Difference listings

* * * * *

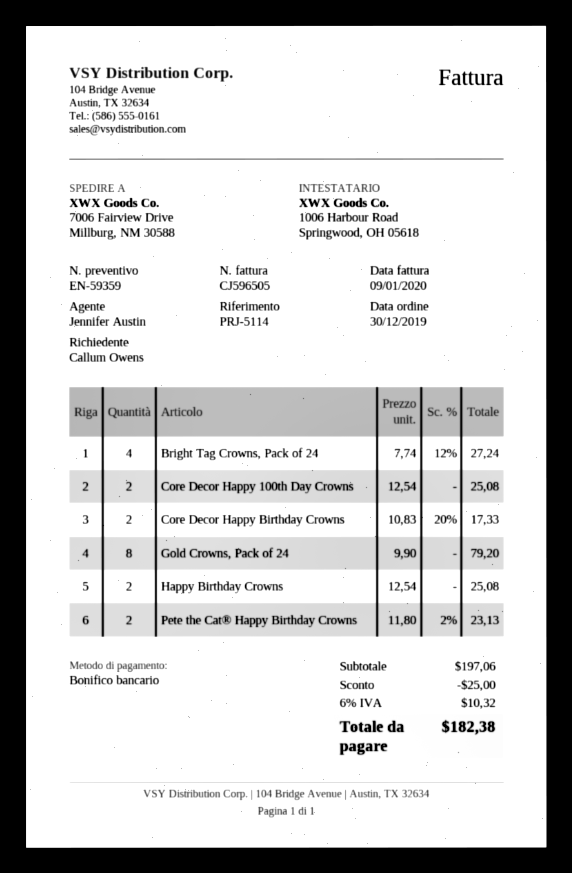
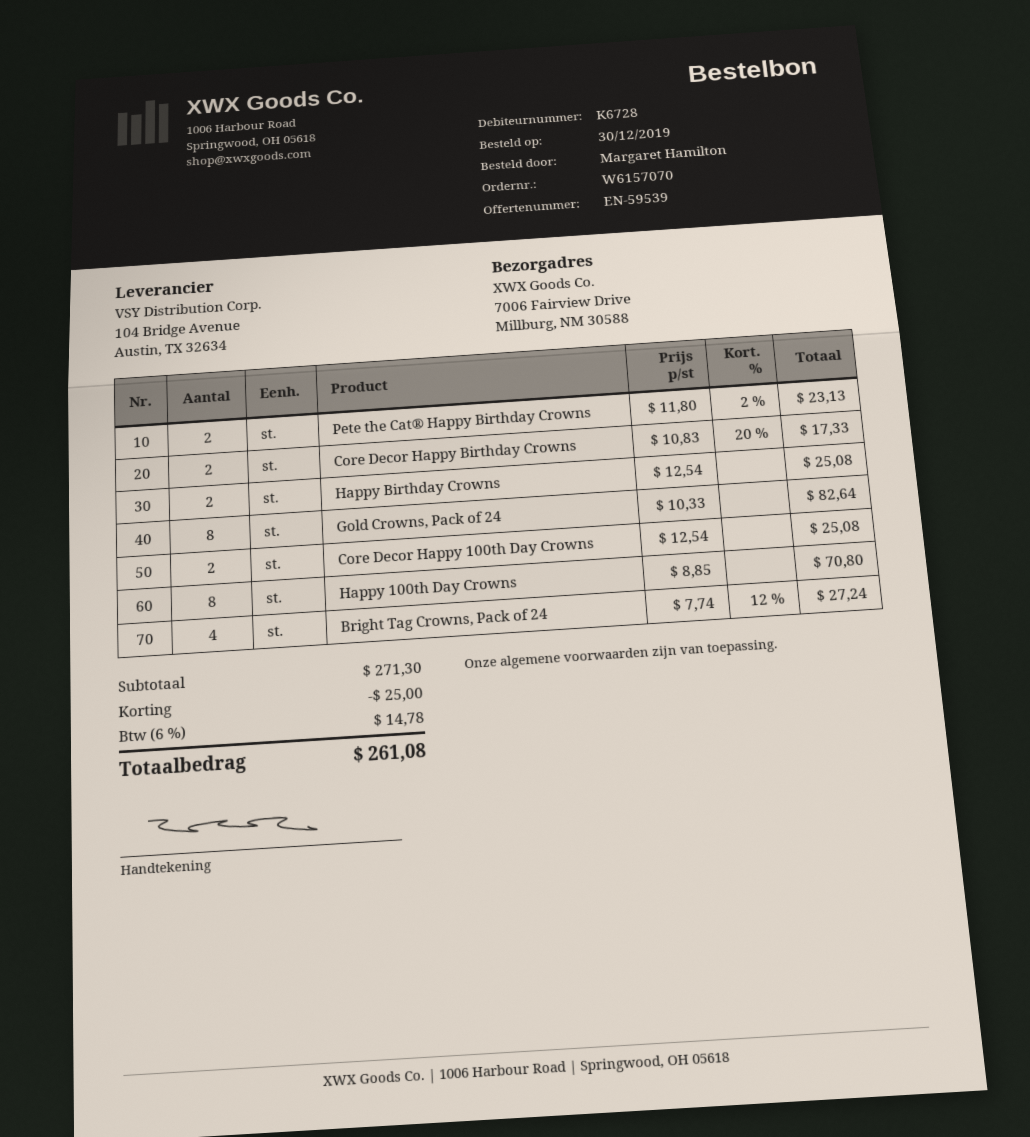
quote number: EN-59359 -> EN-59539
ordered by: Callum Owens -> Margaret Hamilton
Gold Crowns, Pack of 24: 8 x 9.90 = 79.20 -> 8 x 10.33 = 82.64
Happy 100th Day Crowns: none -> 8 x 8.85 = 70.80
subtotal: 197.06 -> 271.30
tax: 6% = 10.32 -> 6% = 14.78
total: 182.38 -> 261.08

* * * * *

Write every entry out again exactly, images omitted.

## ANSWER BOX
quote number: EN-59359 -> EN-59539
ordered by: Callum Owens -> Margaret Hamilton
Gold Crowns, Pack of 24: 8 x 9.90 = 79.20 -> 8 x 10.33 = 82.64
Happy 100th Day Crowns: none -> 8 x 8.85 = 70.80
subtotal: 197.06 -> 271.30
tax: 6% = 10.32 -> 6% = 14.78
total: 182.38 -> 261.08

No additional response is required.